Bahanapos ( Siak ) – Ketua Pengurus Cabang Pergerakan Mahasiswa Islam Indonesia (PC PMII) Kabupaten Siak, Riyan Azhari, menyoroti dampak Rancangan Undang-Undang (RUU) Pemilu terhadap representasi politik di daerah.
Hal itu disampaikannya dalam diskusi Podcast Bawaslu Kabupaten Siak yang membahas polemik perubahan sistem pemilu nasional.Rabu (15/7/2026).
Riyan menegaskan, setiap perubahan dalam sistem pemilu harus tetap menempatkan kedaulatan rakyat sebagai prinsip utama, terutama dalam memastikan suara masyarakat daerah tetap dihargai.
Dalam podcast tersebut, Riyan menyoroti wacana penerapan ambang batas parlemen (parliamentary threshold) hingga tingkat DPRD. Menurutnya, kebijakan itu berpotensi mengurangi kualitas keterwakilan politik masyarakat Kabupaten Siak.
“Jangan sampai masyarakat Siak sudah memberikan mandat kepada wakilnya di DPRD, tetapi mandat itu gugur karena faktor yang ditentukan oleh hasil pemilu nasional. Demokrasi harus tetap menghargai pilihan rakyat di setiap daerah,” ujar Riyan kepada Bawaslu Siak.
Ia menilai, jika suatu partai berhasil meraih kursi DPRD Siak karena pilihan rakyat, maka kursi tersebut tidak boleh dianulir hanya karena partai itu tidak lolos ambang batas di tingkat nasional.
Riyan juga menekankan bahwa Kabupaten Siak memiliki karakteristik politik yang berbeda dengan daerah lain.

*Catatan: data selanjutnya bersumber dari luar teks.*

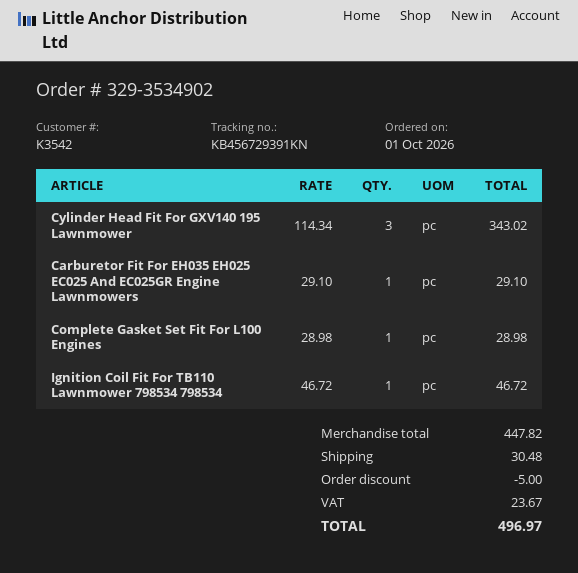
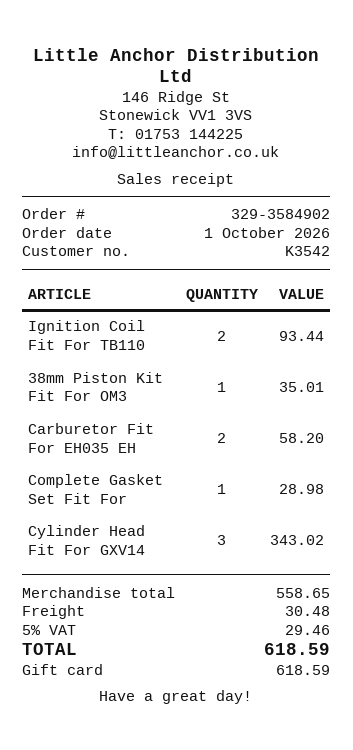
order number: 329-3534902 -> 329-3584902
Carburetor Fit For EH035 EH025 EC025 And EC025GR Engine Lawnmowers: 1 for 29.10 -> 2 for 58.20
Ignition Coil Fit For TB110 Lawnmower 798534 798534: 1 for 46.72 -> 2 for 93.44
38mm Piston Kit Fit For OM3: none -> 1 for 35.01
subtotal: 447.82 -> 558.65
discount: 5.00 -> none
tax: 23.67 -> 29.46
total: 496.97 -> 618.59

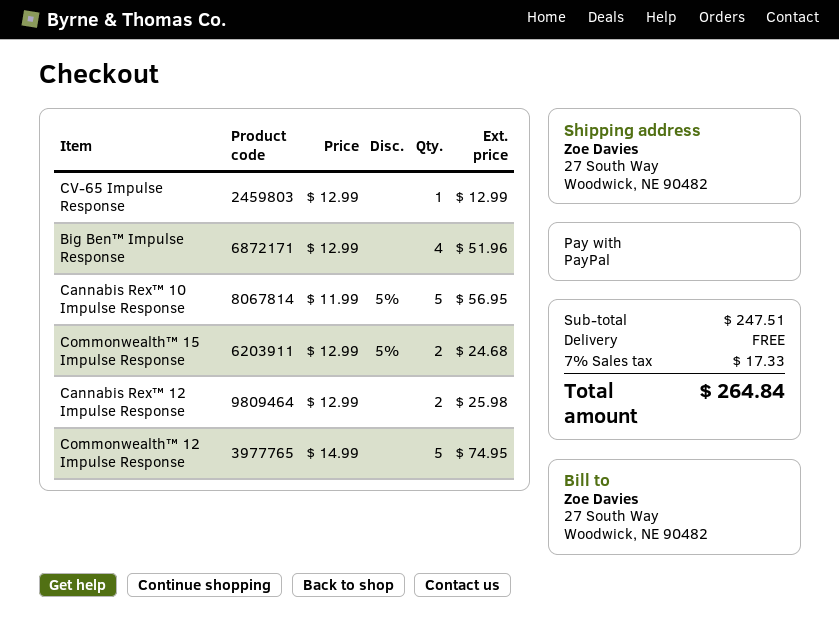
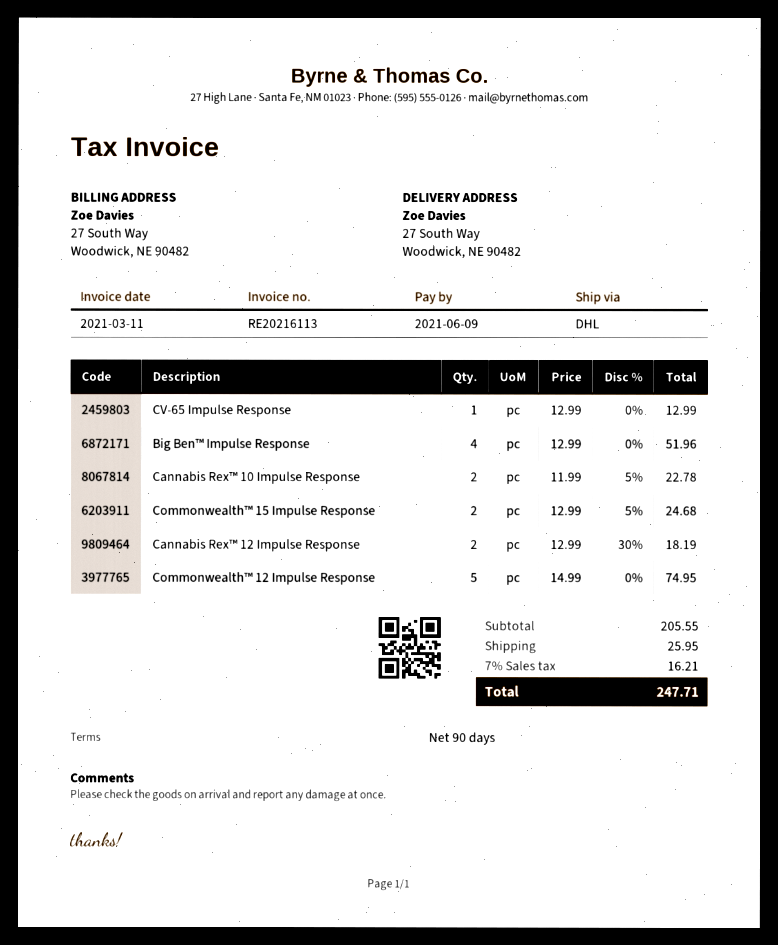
Cannabis Rex™ 10 Impulse Response: 5 x 11.99 - 5% = 56.95 -> 2 x 11.99 - 5% = 22.78
Cannabis Rex™ 12 Impulse Response: 2 x 12.99 = 25.98 -> 2 x 12.99 - 30% = 18.19
subtotal: 247.51 -> 205.55
shipping: 0.00 -> 25.95
tax: 7% = 17.33 -> 7% = 16.21
total: 264.84 -> 247.71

Oleh karena itu, penyusunan RUU Pemilu harus mempertimbangkan kondisi lokal agar tidak melahirkan kebijakan yang justru mempersempit ruang demokrasi.
“UU Pemilu harus adil dan tidak menyeragamkan semua daerah. Siak punya dinamika politik sendiri yang harus dijaga,” katanya.
Lebih lanjut, Riyan mengingatkan Putusan Mahkamah Konstitusi Nomor 116/PUU-XXI/2023 yang meminta agar ketentuan mengenai ambang batas parlemen dikaji ulang sebelum diterapkan pada Pemilu 2029.
Karena itu, ia berharap DPR RI dan pemerintah membuka ruang partisipasi publik seluas-luasnya. Tujuannya agar revisi UU Pemilu menghasilkan regulasi yang adil, proporsional, dan mampu memperkuat demokrasi Indonesia.
Menutup diskusi, Riyan mengajak seluruh elemen masyarakat, khususnya generasi muda, untuk aktif mengawal pembahasan RUU Pemilu.
“Pemilu bukan hanya urusan partai politik. Ini menyangkut kualitas demokrasi dan masa depan representasi rakyat di seluruh daerah, termasuk Kabupaten Siak,” pungkasnya.